[Version comparison data]
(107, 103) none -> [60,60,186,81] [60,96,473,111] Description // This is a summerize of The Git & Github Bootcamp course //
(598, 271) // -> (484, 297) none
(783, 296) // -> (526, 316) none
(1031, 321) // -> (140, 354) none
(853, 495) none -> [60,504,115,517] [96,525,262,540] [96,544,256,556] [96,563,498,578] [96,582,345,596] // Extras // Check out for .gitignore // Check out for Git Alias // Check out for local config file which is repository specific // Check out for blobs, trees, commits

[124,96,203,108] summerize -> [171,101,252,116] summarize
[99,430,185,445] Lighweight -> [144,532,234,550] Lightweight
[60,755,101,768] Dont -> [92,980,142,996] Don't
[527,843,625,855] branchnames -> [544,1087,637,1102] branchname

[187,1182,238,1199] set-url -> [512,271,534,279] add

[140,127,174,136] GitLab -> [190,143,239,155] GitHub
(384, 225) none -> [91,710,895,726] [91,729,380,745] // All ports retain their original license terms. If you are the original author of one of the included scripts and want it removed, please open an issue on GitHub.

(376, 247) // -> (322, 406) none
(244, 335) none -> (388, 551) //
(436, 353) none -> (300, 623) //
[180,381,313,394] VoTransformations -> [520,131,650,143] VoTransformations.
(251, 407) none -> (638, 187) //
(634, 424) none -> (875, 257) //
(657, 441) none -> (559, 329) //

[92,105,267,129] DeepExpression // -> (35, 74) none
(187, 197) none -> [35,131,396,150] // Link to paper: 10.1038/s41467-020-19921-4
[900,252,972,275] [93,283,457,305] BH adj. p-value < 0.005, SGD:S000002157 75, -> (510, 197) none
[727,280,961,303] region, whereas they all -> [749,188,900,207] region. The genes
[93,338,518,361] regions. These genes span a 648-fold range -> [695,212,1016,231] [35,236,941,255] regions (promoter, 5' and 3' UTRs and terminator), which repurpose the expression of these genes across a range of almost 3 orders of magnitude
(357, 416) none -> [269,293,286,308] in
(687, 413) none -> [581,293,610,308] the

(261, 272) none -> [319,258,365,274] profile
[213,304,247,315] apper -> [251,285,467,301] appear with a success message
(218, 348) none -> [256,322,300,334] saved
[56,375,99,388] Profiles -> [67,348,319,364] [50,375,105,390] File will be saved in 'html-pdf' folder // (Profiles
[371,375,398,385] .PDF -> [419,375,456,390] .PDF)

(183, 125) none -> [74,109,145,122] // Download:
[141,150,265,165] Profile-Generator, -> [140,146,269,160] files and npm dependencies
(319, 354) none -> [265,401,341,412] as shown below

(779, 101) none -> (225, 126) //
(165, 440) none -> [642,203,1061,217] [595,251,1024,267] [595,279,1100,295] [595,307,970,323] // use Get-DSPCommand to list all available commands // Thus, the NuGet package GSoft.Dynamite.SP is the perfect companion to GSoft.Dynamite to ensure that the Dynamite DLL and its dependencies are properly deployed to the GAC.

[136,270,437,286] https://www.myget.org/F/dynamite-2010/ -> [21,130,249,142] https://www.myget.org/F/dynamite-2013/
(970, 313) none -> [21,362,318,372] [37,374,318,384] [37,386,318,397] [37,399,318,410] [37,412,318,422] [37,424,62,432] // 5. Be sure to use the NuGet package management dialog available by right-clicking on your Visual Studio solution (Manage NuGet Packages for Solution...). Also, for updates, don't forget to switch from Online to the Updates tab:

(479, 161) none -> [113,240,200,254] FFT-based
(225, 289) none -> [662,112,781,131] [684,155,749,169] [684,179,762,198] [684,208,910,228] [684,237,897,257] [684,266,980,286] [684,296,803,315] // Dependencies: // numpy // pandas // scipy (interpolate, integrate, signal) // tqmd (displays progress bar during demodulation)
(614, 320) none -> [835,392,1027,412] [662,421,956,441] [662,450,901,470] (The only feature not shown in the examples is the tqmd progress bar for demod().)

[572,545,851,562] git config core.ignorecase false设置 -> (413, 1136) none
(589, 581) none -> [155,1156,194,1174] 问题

What you have to do
Above are records; repeat only the lines starting at the line with "[141,150,265,165] Profile-Generator, ->" and ending at the line with "(970, 313) none", exactly as they appear, both included.

Answer to the exercise
[141,150,265,165] Profile-Generator, -> [140,146,269,160] files and npm dependencies
(319, 354) none -> [265,401,341,412] as shown below

(779, 101) none -> (225, 126) //
(165, 440) none -> [642,203,1061,217] [595,251,1024,267] [595,279,1100,295] [595,307,970,323] // use Get-DSPCommand to list all available commands // Thus, the NuGet package GSoft.Dynamite.SP is the perfect companion to GSoft.Dynamite to ensure that the Dynamite DLL and its dependencies are properly deployed to the GAC.

[136,270,437,286] https://www.myget.org/F/dynamite-2010/ -> [21,130,249,142] https://www.myget.org/F/dynamite-2013/
(970, 313) none -> [21,362,318,372] [37,374,318,384] [37,386,318,397] [37,399,318,410] [37,412,318,422] [37,424,62,432] // 5. Be sure to use the NuGet package management dialog available by right-clicking on your Visual Studio solution (Manage NuGet Packages for Solution...). Also, for updates, don't forget to switch from Online to the Updates tab:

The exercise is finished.